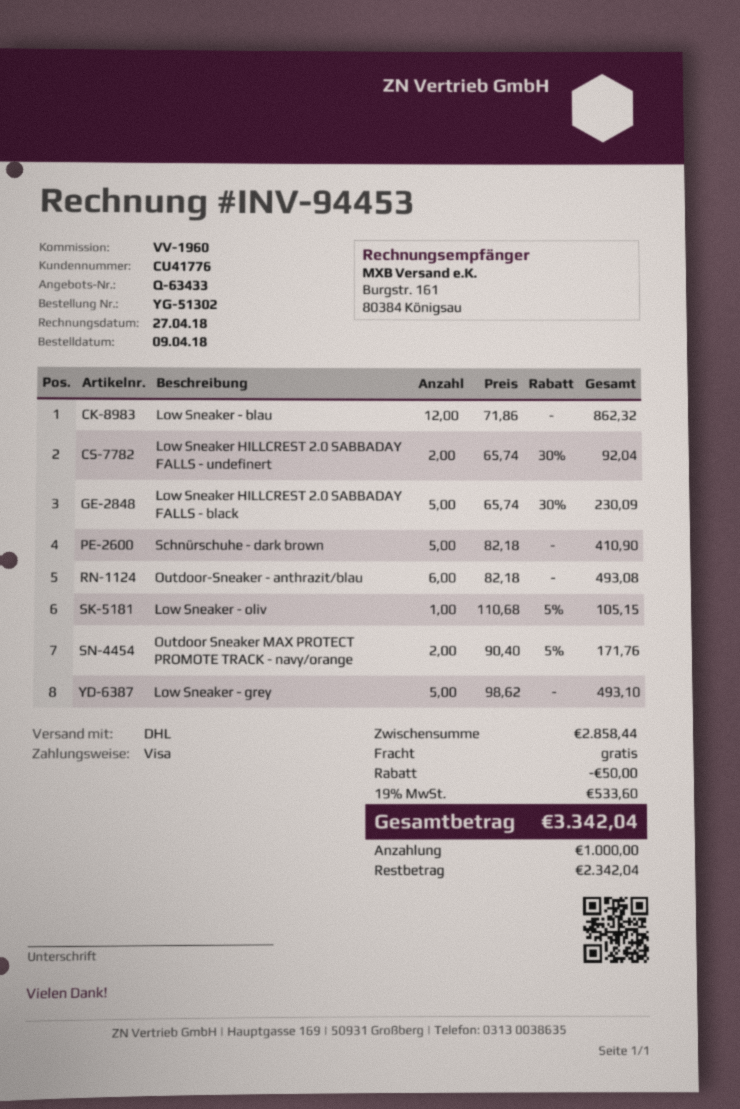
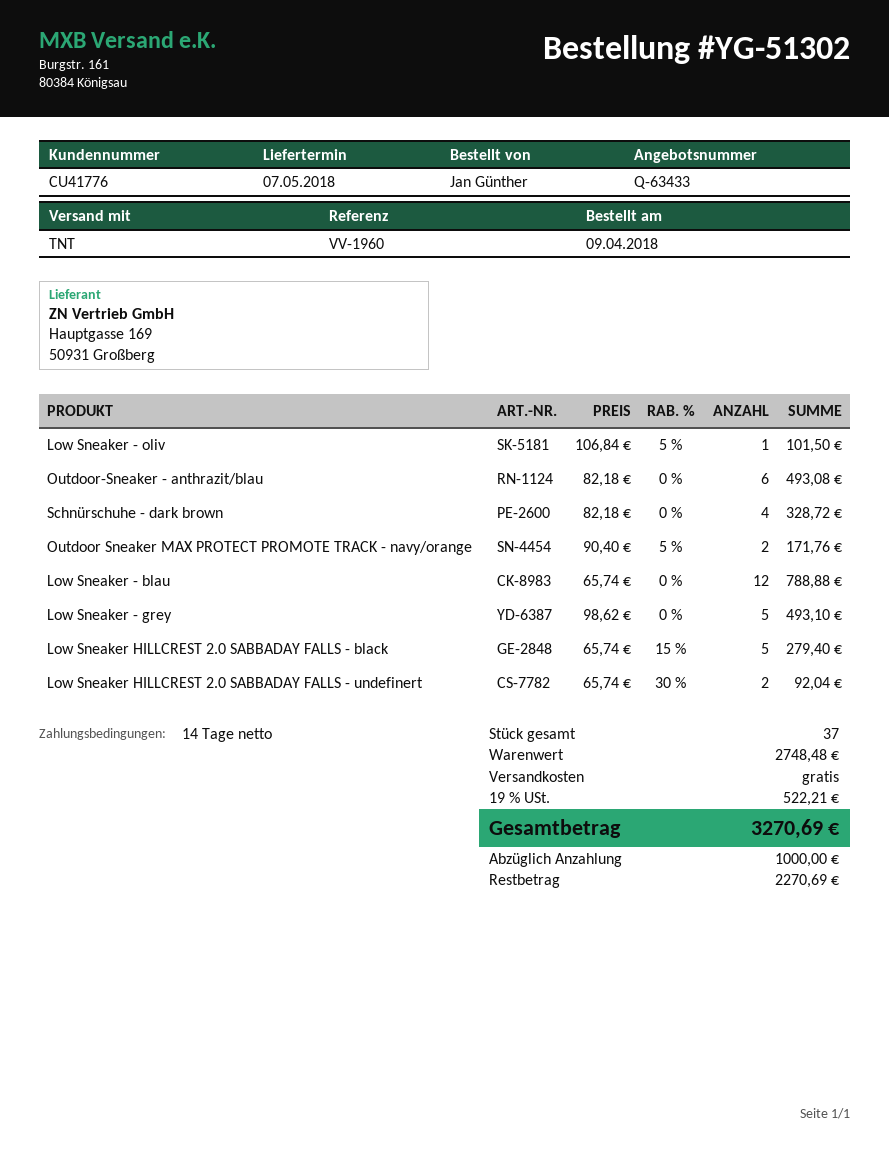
shipping method: DHL -> TNT
Low Sneaker - blau: 12 x 71.86 = 862.32 -> 12 x 65.74 = 788.88
Low Sneaker HILLCREST 2.0 SABBADAY FALLS - black: 5 x 65.74 - 30% = 230.09 -> 5 x 65.74 - 15% = 279.40
Schnürschuhe - dark brown: 5 x 82.18 = 410.90 -> 4 x 82.18 = 328.72
Low Sneaker - oliv: 1 x 110.68 - 5% = 105.15 -> 1 x 106.84 - 5% = 101.50
subtotal: 2858.44 -> 2748.48
discount: 50.00 -> none
tax: 19% = 533.60 -> 19% = 522.21
total: 3342.04 -> 3270.69
balance: 2342.04 -> 2270.69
══════════
Return the lines from the one containing "discount: 50.00 -> none" through the last line of the records. Include both ends and nothing else.

**Written solution:**
discount: 50.00 -> none
tax: 19% = 533.60 -> 19% = 522.21
total: 3342.04 -> 3270.69
balance: 2342.04 -> 2270.69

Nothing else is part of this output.